I never thought I’d be able to say that. “We’ve had a No. 1 on the hip-hop charts.” But we have, essentially!
And now that song is going to be performed all summer long to huge audiences since Machine Gun Kelly’s touring with Linkin Park.
Miles Zuniga: Oh wow, are they going out with Linkin Park?
Miles Zuniga: Oh, shit. Yeah, that dude did us right. It’s one of those things you just can’t plan, and we didn’t really have anything to do with it. On the other hand, I know how hard it is when you do have a hit song in terms of how taxing it is. You have to get up, and do all this morning radio, go shake hands, then you gotta play the show, meet contest winners and all that. Every day you’re out there, promoting your stuff. I was just laying in bed, this time, while he’s making this new thing go, so I was really happy with it. (laughs)
The Harsh Light of Day, the follow-up to All the Pain Money Can Buy, allowed Fastball to work with icons like Brian Setzer and Billy Preston. What was that like?
Miles Zuniga: To be honest, I wasn’t such a fan of that stuff. I think…the record before was All the Pain Money Can Buy, and the next one ought to have been called All the Guest Stars Money Can Buy. That’s part of an indication of how little faith they had in us. “Even though you guys had some massive hits and been this huge band, we still don’t think you’re that good, really, to pull this off. So we’re gonna put a bunch of people on there.” I mean, they’re people I really admire and they were super cool, super great to work with, but the band back then wasn’t really the kind of unified front we are now so it was easier to get something like that put together.
You released a solo album in 2011, how was that process different from the usual band experience?
Miles Zuniga: That was great, really empowering. I had just gone through a divorce, it was a pretty rough time for me emotionally, so it felt great to have the catharsis that came with that.

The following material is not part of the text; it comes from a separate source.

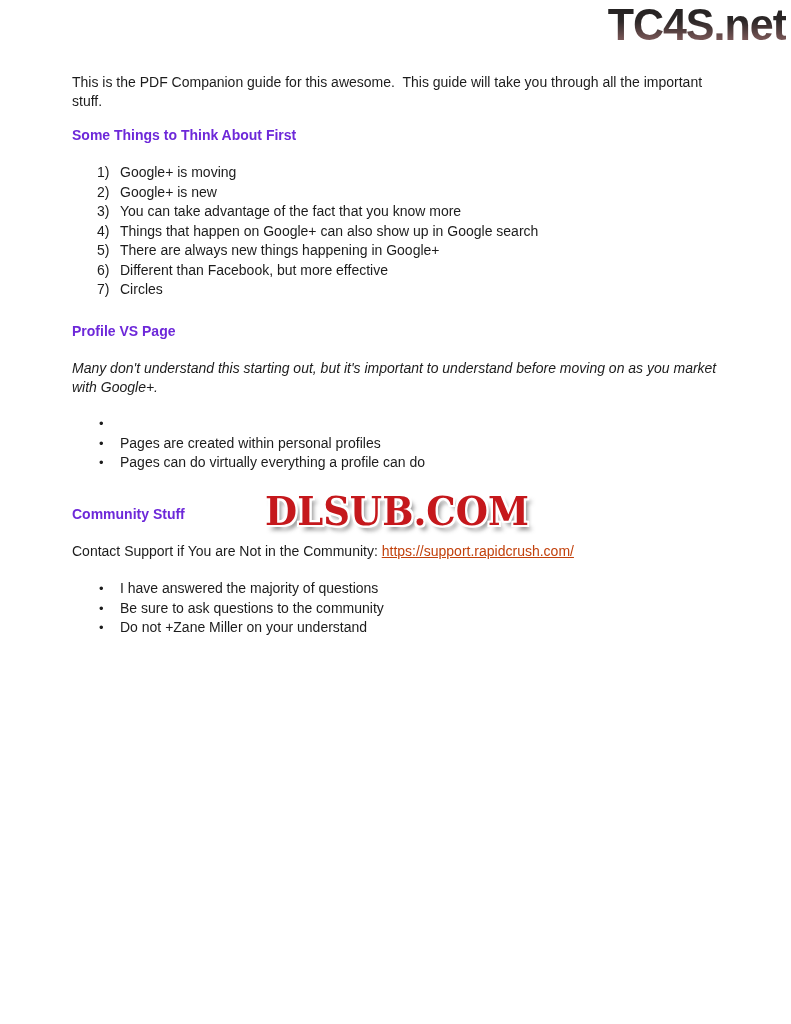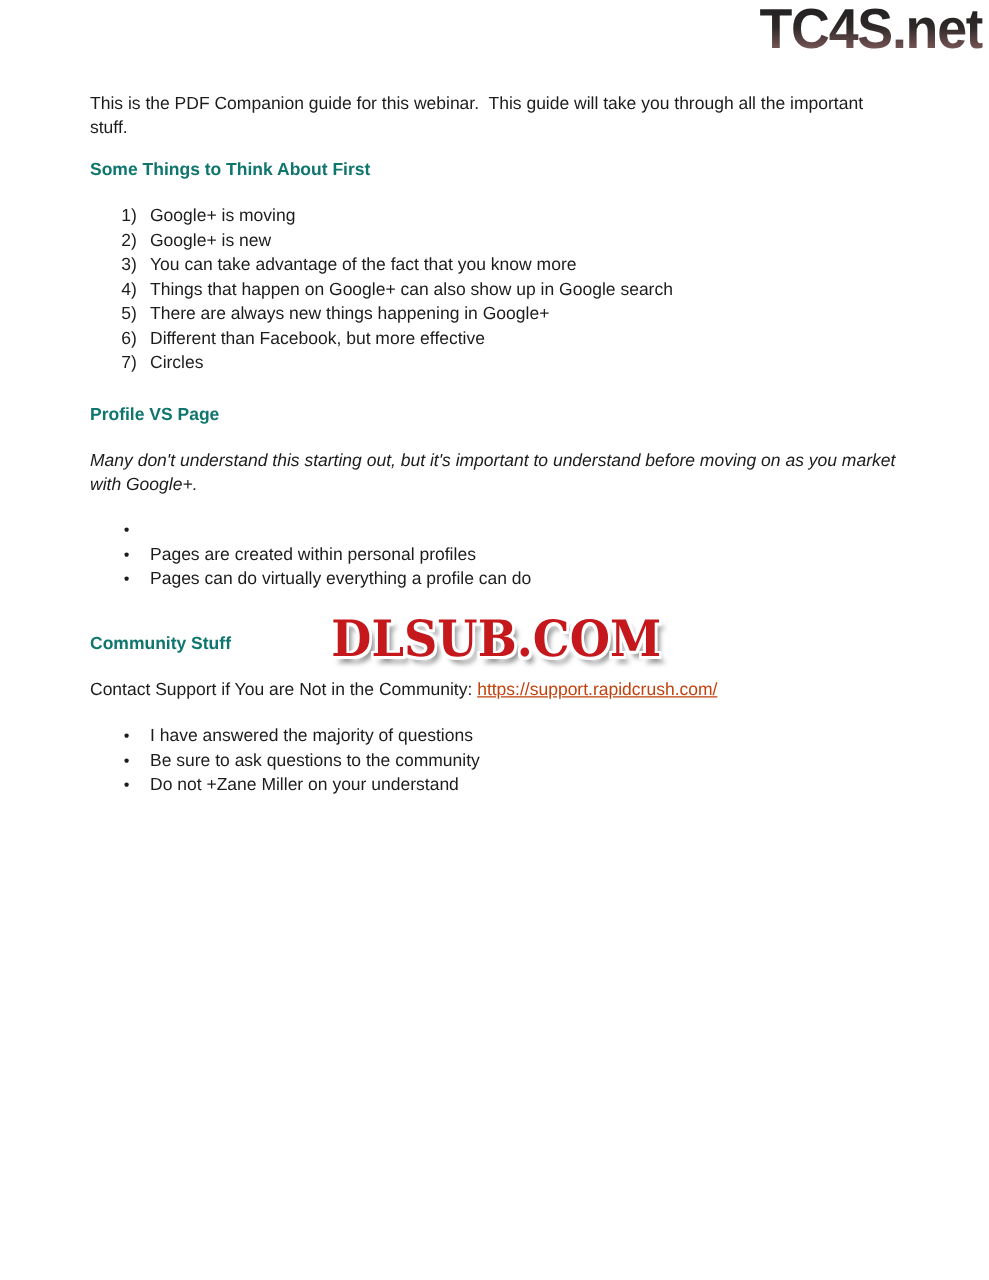"This is the PDF Companion" div.para { text: webinar -> awesome }
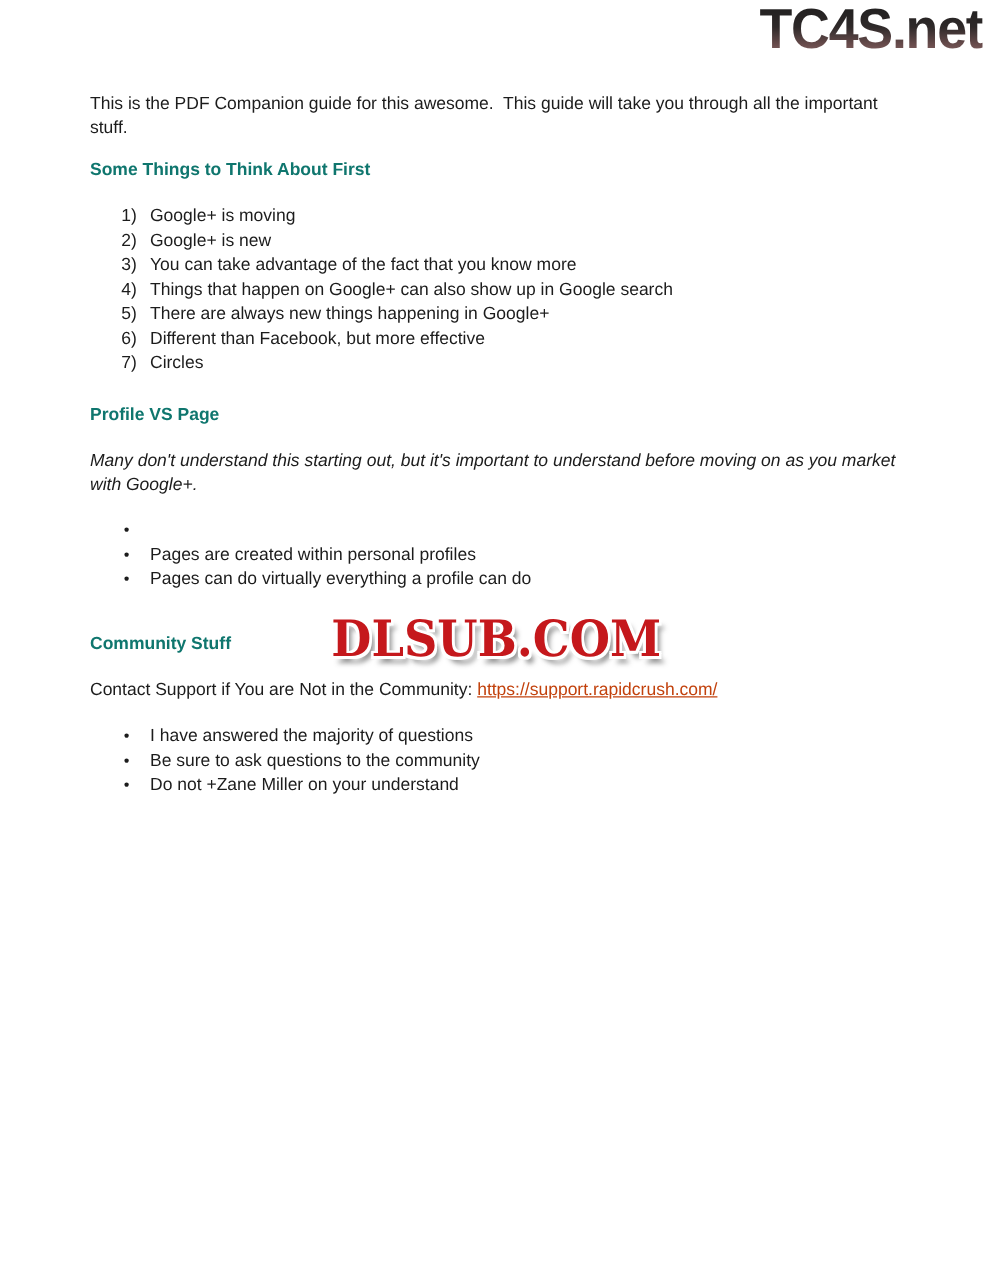"Some Things to Think About" .heading { color: #0f766e -> #6d28d9 }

I had a few people help out but for the most part it was all me. It made me feel like, “Wow, I really know how to make a good record.” It bolstered my confidence for when I went back to Fastball again.

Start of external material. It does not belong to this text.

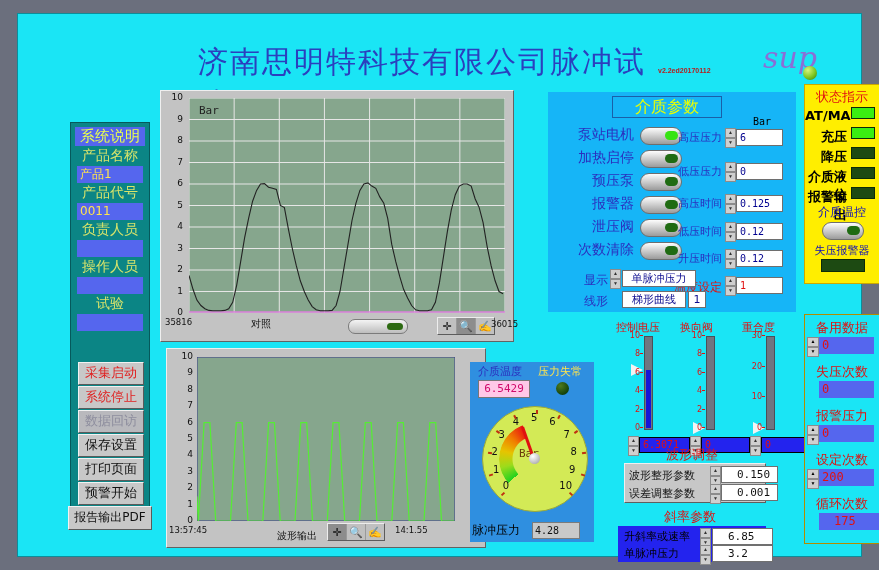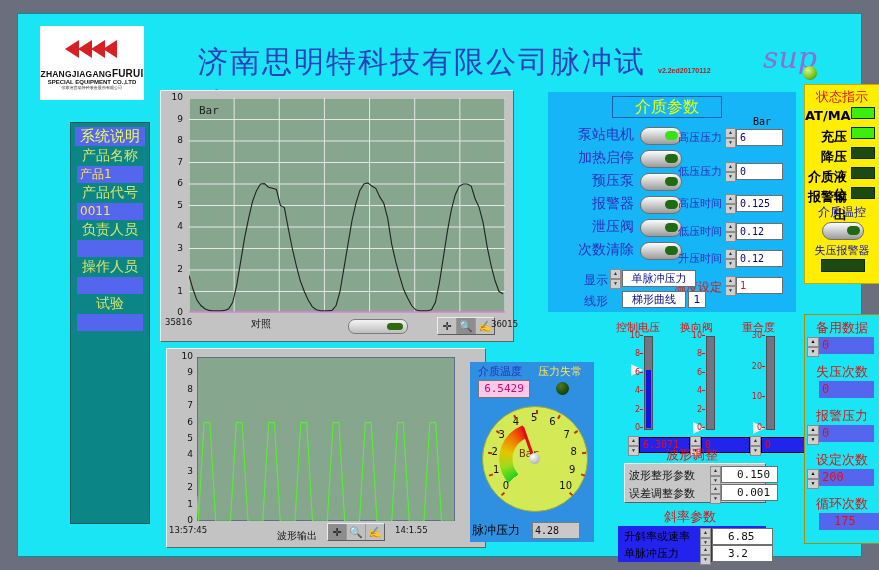"ZHANGJIAGANGFURUI" div.abs { html: <div> <div> <span></span> <span></span> <span></span> <span></span> </div> <div> <span>ZHANGJIAGANG</span><b>FURUI</b> </div> <div>SPECIAL EQUIPMENT CO.,LTD</div> <div>张家港富瑞特种装备股份有限公司</div> </div> -> none }
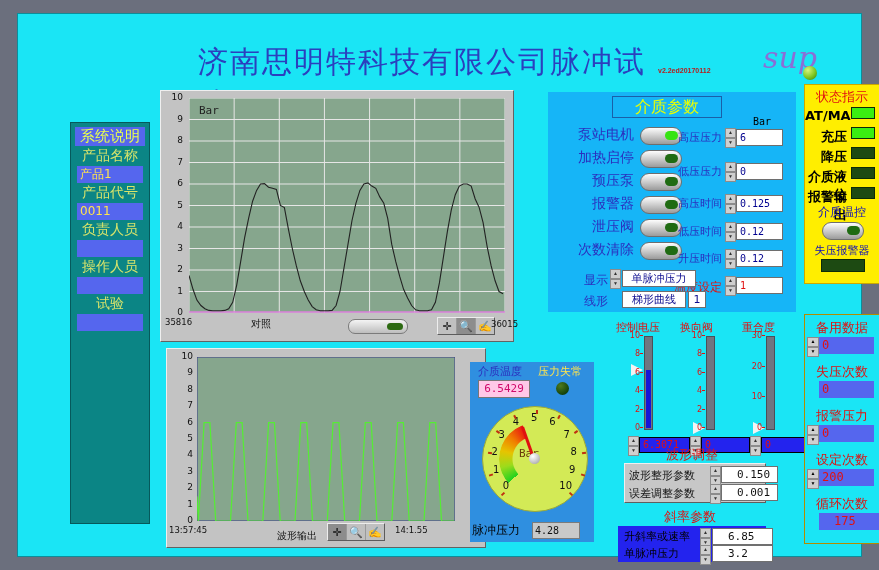"采集启动" div.abs { html: none -> <div> <div>采集启动</div> <div>系统停止</div> <div>数据回访</div> <div>保存设置</div> <div>打印页面</div> <div>预警开始</div> <div>报告输出PDF</div> </div> }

And that’s the same creative process behind Ryan Adams’ latest album Prisoner, too, coming off a rough divorce.
Miles Zuniga: Uh-huh! Yeah. Use your pain! (laughs)
You’re in Austin a lot of the time. Do you soak in all the music the city has? Do you go out?
Miles Zuniga: I don’t go out that often, so the answer would be no, but I am very proud of my hometown’s music scene and the different people that are there. On any given night you can hear amazing music.
After asking Sugar Ray’s Mark McGrath this same question, and also because I heard “You’re an Ocean” at the supermarket last week, I have to ask: when you hear one of your songs at the store, is that still as surreal and weird as the first time?
Miles Zuniga: Ehh, I wish they were playing it somewhere cooler. Is that a spoiled brat thing to say? I mean, I hear it, but I”m like, “Aw, man, I’m at the fuckin’ HEB.” While I’m shopping for dog food or something. I’m friends with a guy in Spoon and I hear their music when I’m in a really nice restaurant and there are beautiful girls and stuff, a glamorous setting. That’s where I hear his music. And when you need to get some fertilizer from the store, that’s when you hear our music. (laughs)
I don’t know, it’s surreal, it doesn’t…the real answer is it’s us, and yet sometimes there’s a dislocation there. Yeah, it’s me, but it’s not me, ‘cuz it’s so long ago. I’m a totally different person now than I was then. But I’m happy it’s there.
New music, now that’s what I like. That’s why we’re out here. I heard “I Will Never Let You Down” at Whole Foods in Santa Cruz, actually, and I was so thrilled. So excited. You know, I’m a veteran. This isn’t my first rodeo, but I had the same reaction as when I first heard “The Way” on the radio. It still gets my blood running, I still go, “Oh man, I can’t believe they’re playing it!”